BEGIN

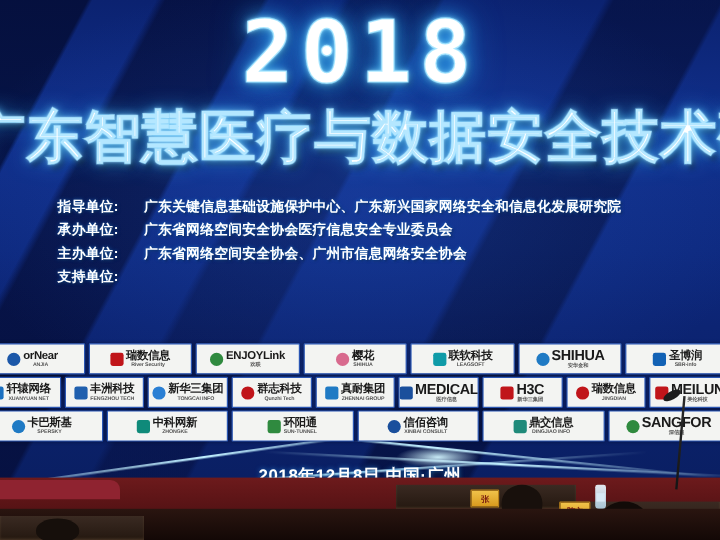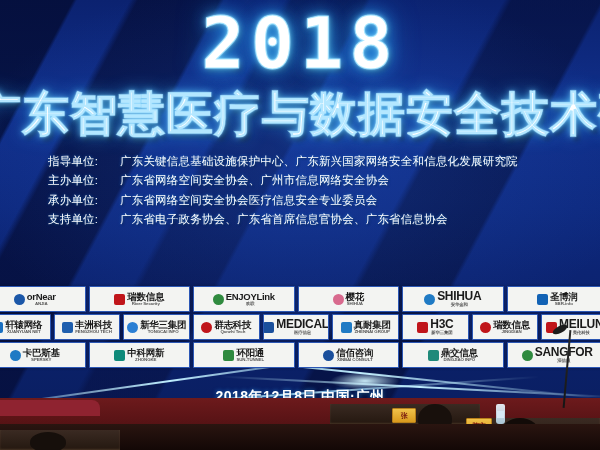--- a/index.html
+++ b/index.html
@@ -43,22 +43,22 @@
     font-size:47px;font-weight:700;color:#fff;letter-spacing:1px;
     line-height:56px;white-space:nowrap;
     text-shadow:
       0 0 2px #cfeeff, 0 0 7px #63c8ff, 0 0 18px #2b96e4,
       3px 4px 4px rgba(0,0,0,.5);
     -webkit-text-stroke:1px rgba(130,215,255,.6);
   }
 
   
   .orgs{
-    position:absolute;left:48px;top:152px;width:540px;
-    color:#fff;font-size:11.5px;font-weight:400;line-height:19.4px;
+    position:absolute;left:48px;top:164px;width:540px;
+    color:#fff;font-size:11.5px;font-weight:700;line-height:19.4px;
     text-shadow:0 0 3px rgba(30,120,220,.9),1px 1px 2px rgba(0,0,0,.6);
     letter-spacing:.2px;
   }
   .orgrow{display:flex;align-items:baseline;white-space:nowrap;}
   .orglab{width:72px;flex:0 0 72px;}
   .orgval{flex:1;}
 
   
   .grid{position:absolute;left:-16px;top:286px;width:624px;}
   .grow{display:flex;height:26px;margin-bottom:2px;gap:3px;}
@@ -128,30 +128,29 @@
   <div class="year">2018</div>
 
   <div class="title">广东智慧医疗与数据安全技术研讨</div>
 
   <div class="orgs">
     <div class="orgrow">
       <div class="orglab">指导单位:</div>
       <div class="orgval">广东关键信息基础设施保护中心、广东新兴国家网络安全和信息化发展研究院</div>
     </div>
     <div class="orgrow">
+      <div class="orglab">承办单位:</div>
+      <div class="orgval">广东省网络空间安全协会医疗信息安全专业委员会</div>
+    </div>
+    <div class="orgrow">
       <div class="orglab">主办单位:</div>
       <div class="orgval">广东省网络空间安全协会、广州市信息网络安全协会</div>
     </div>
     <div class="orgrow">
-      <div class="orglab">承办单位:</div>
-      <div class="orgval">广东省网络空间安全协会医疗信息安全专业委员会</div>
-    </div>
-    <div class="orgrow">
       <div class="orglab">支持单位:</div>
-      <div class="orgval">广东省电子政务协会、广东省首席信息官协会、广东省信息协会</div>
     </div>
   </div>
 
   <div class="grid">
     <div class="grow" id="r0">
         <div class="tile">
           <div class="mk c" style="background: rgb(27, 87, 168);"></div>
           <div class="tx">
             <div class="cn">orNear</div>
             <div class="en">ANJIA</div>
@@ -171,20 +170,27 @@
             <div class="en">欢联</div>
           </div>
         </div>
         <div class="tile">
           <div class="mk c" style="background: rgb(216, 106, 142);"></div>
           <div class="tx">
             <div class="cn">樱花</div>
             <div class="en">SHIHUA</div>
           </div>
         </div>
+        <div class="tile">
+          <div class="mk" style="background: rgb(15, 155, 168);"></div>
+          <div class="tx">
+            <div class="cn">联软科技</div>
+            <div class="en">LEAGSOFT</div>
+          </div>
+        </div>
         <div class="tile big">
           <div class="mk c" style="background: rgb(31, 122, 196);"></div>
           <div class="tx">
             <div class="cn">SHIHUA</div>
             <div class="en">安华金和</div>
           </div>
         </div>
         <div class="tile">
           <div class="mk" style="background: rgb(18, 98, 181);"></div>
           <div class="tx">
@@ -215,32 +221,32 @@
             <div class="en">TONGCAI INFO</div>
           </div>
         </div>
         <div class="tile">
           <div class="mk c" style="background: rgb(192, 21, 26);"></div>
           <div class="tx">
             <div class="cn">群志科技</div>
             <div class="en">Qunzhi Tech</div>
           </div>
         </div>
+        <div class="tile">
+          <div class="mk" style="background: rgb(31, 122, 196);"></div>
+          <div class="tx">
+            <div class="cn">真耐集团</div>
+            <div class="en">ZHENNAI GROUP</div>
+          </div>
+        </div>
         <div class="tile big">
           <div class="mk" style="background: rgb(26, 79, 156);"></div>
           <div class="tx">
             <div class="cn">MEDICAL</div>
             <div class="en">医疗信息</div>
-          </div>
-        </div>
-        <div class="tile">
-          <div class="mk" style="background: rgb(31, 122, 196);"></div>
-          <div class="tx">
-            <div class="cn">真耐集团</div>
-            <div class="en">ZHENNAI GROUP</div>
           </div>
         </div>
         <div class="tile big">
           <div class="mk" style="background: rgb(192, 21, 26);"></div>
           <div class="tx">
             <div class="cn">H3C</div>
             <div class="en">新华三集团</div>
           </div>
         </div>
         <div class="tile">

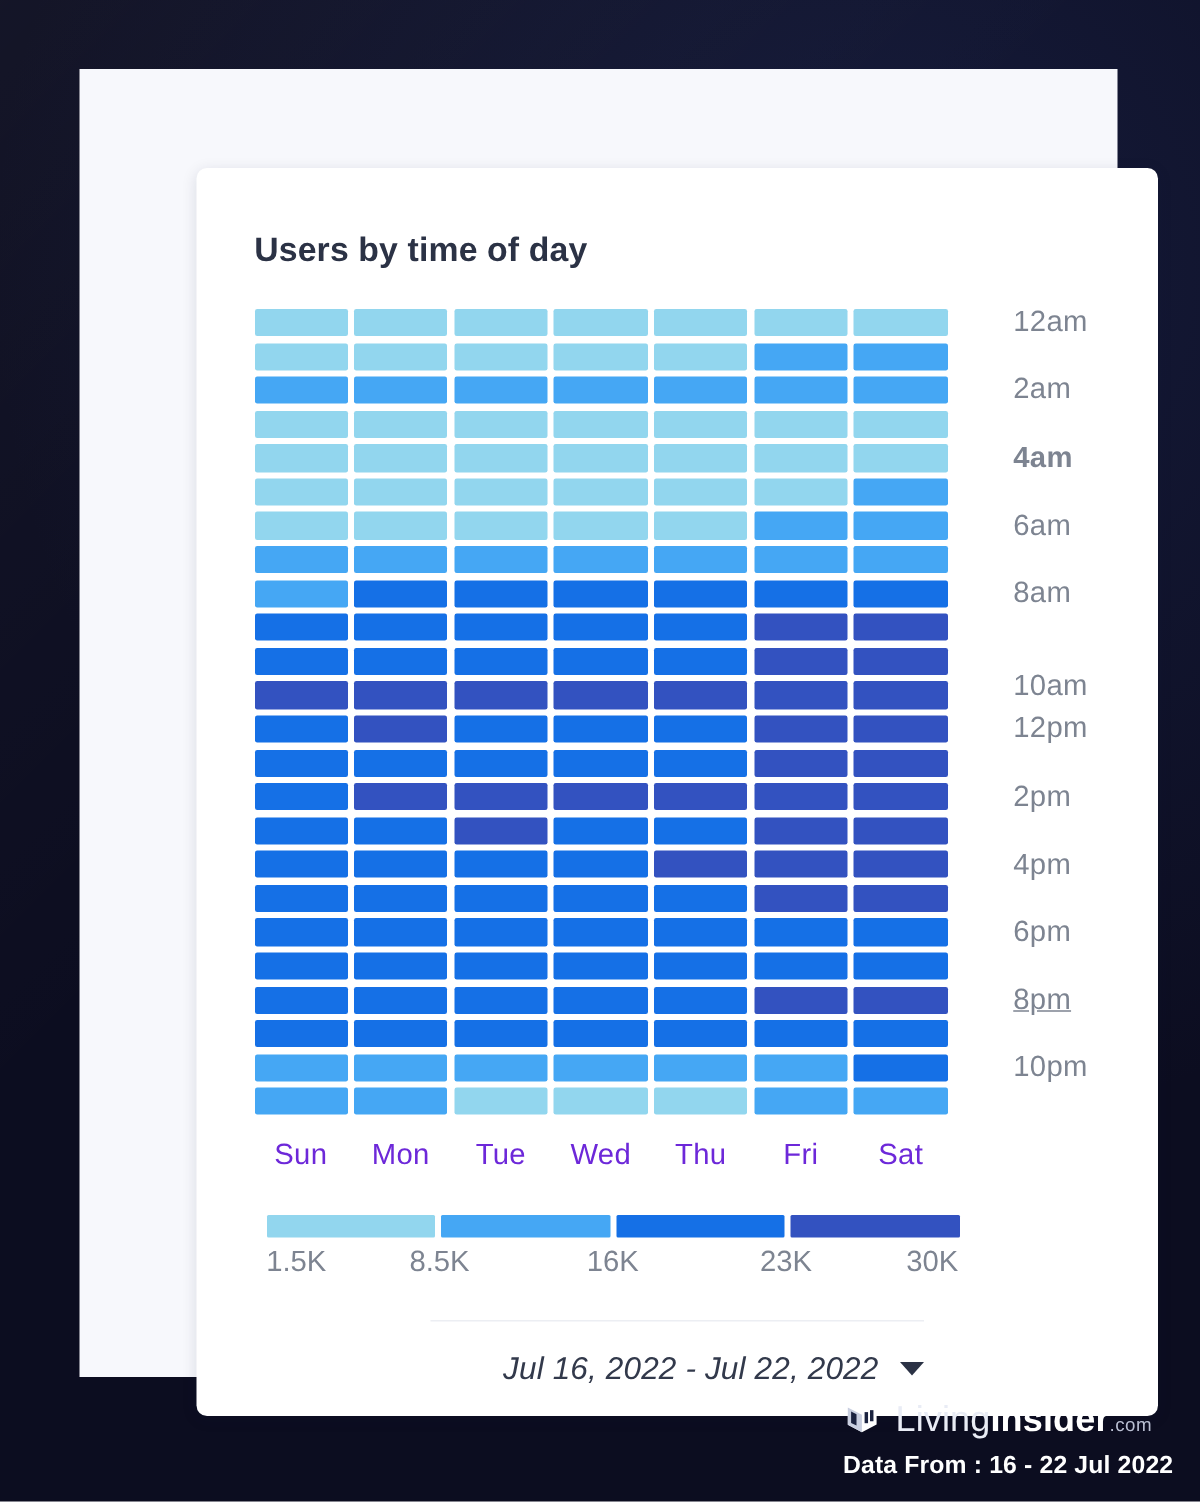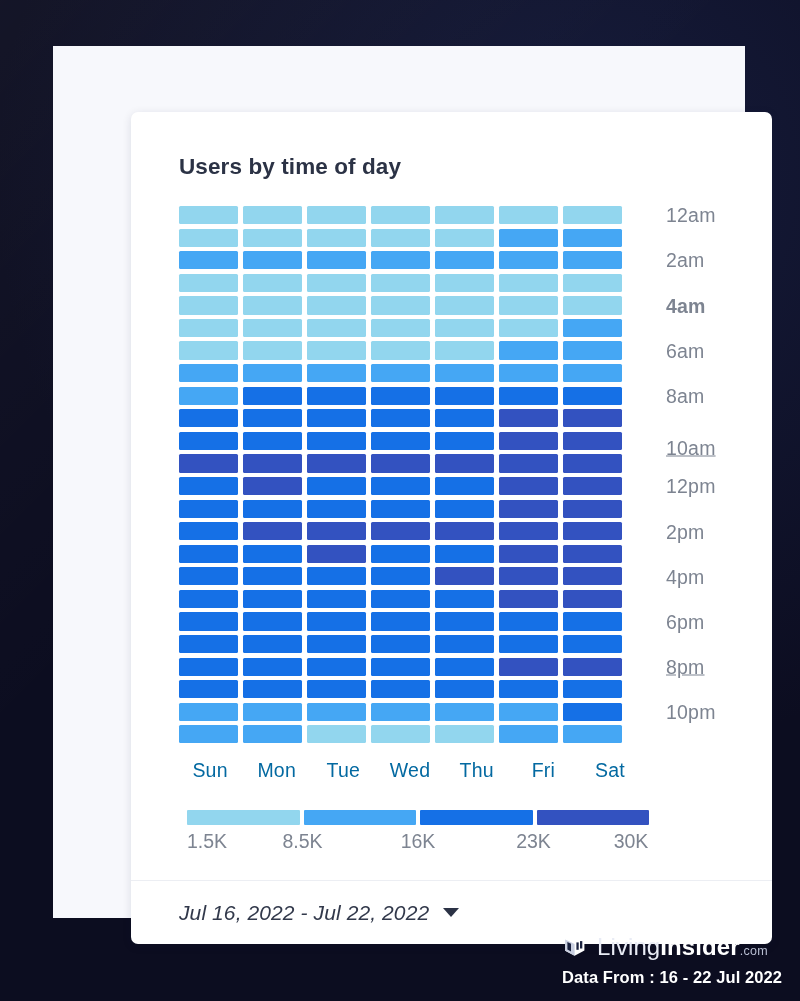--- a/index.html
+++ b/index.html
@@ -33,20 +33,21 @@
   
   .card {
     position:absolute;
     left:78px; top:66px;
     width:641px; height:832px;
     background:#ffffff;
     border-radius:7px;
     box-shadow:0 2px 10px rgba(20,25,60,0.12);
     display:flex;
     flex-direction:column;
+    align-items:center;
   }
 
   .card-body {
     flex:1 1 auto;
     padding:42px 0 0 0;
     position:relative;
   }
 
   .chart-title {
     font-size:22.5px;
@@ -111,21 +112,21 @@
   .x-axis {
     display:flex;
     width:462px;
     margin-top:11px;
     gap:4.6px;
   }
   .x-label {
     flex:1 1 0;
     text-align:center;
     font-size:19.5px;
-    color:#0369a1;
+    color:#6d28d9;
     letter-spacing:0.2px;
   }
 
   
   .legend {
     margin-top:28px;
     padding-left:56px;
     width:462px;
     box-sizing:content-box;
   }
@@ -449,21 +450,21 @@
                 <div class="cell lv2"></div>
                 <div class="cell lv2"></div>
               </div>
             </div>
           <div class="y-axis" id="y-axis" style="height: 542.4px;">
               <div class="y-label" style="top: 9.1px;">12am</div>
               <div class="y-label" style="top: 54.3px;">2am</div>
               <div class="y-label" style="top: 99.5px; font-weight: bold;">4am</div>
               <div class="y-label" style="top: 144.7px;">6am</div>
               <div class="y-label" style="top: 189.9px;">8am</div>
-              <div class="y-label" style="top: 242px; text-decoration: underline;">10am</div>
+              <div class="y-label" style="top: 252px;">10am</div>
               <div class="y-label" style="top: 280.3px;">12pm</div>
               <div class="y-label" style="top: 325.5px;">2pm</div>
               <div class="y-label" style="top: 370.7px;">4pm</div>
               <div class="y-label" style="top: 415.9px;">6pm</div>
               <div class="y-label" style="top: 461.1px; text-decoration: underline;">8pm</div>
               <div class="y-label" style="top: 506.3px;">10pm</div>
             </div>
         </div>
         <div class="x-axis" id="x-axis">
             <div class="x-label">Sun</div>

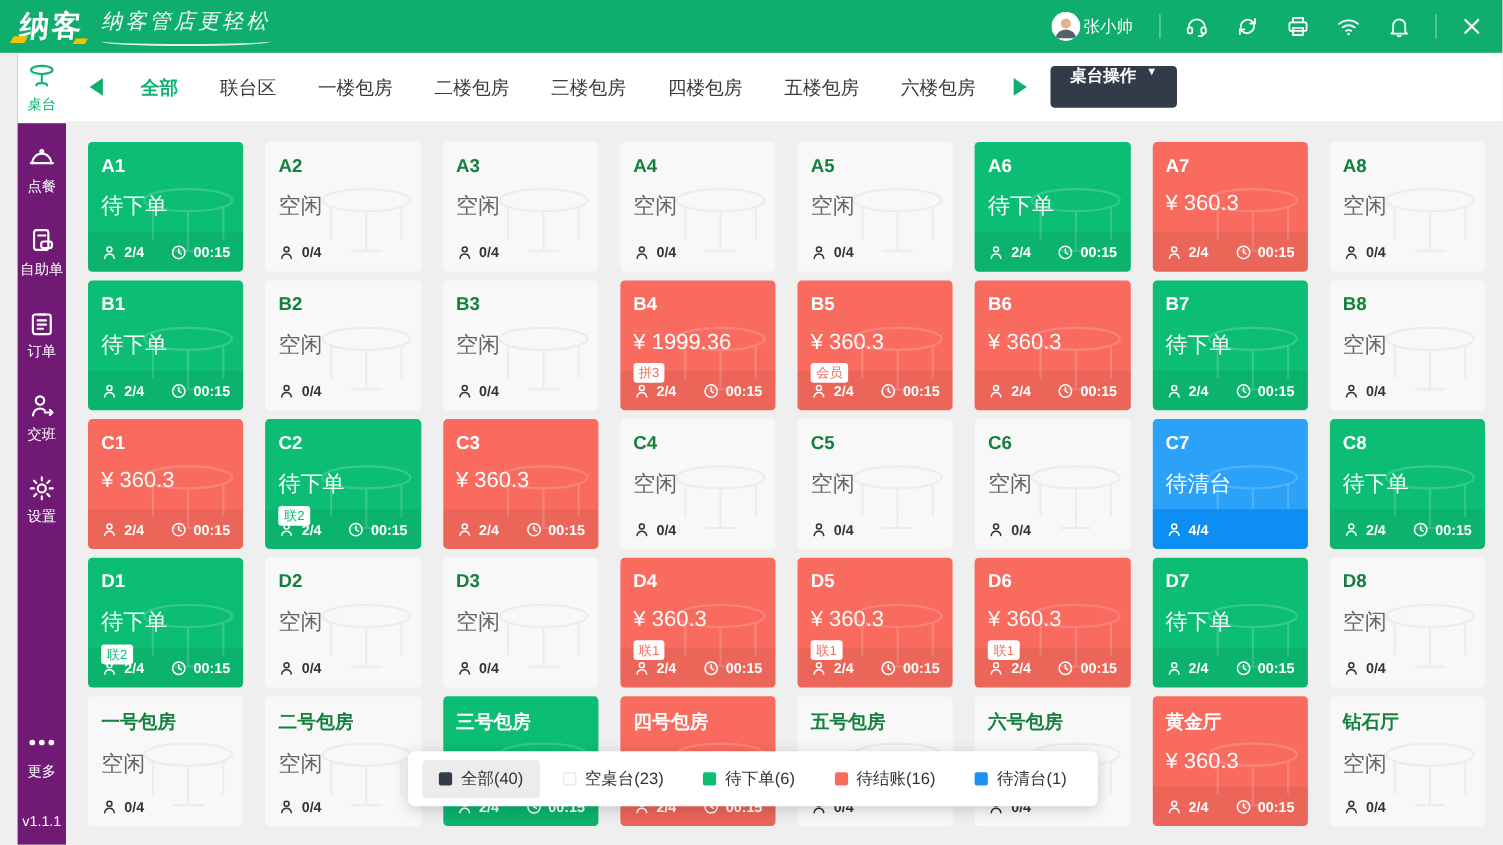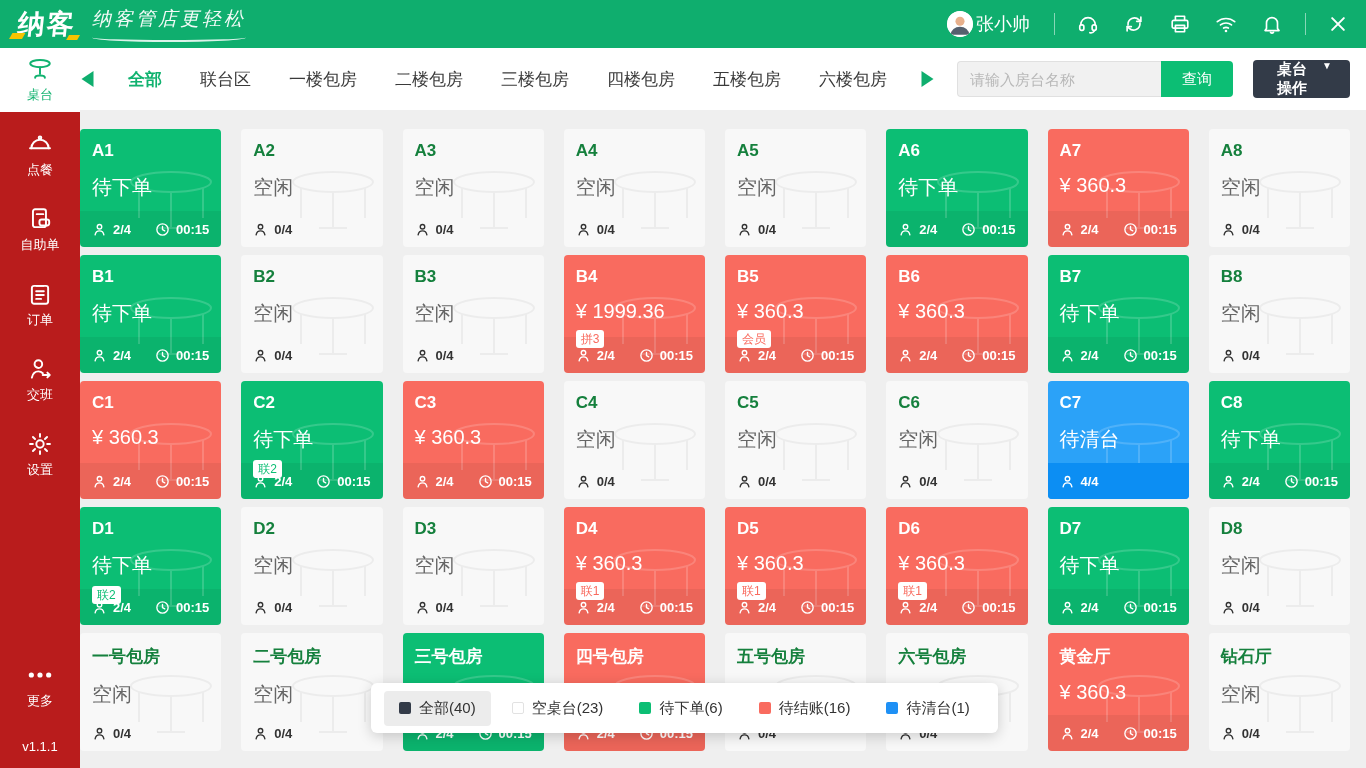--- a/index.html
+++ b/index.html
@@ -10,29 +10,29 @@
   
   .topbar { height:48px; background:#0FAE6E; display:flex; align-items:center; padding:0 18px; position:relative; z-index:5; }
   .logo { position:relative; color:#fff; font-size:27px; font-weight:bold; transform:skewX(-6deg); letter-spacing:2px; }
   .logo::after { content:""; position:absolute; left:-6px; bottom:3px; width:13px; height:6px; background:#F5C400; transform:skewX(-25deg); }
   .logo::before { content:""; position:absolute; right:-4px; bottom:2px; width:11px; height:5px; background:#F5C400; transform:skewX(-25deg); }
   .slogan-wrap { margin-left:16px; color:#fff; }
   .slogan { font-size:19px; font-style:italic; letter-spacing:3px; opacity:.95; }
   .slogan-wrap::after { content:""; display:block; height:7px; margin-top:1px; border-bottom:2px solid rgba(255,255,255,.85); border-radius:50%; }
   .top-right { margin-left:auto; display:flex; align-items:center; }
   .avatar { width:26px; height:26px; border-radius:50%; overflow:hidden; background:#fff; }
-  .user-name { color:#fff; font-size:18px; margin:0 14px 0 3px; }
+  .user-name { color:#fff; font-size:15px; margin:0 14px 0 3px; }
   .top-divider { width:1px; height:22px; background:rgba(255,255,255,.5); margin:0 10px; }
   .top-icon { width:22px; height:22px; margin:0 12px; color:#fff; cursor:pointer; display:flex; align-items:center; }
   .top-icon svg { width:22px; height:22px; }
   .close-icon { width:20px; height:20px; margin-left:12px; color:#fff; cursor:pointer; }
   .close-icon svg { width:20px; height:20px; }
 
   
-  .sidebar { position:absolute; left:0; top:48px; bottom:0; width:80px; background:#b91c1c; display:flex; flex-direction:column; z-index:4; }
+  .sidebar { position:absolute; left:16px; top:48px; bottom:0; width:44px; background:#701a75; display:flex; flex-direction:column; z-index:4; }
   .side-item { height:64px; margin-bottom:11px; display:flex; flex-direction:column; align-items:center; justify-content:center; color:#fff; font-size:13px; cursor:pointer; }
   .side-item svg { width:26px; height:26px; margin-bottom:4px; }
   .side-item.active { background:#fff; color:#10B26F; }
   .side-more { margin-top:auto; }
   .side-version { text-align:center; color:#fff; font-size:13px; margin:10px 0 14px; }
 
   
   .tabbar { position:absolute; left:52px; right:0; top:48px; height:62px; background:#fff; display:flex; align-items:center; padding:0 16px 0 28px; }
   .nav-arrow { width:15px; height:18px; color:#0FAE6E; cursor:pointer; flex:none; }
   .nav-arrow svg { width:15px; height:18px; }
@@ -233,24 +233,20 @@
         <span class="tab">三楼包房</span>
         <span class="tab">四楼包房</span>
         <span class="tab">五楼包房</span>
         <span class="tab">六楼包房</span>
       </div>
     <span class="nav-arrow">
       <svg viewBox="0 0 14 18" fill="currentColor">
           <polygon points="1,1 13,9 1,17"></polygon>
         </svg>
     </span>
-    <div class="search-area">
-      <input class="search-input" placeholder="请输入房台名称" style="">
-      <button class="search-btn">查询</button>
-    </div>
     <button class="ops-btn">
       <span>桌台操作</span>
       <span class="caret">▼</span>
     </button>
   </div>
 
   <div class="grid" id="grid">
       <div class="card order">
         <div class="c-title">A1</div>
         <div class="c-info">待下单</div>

END

▶ _What you are asked to do_
Scan the data above for the word "direction" and report every line where it is found.

▶ _Exercise response_
     flex-direction:column;
-  .sidebar { position:absolute; left:0; top:48px; bottom:0; width:80px; background:#b91c1c; display:flex; flex-direction:column; z-index:4; }
+  .sidebar { position:absolute; left:16px; top:48px; bottom:0; width:44px; background:#701a75; display:flex; flex-direction:column; z-index:4; }
   .side-item { height:64px; margin-bottom:11px; display:flex; flex-direction:column; align-items:center; justify-content:center; color:#fff; font-size:13px; cursor:pointer; }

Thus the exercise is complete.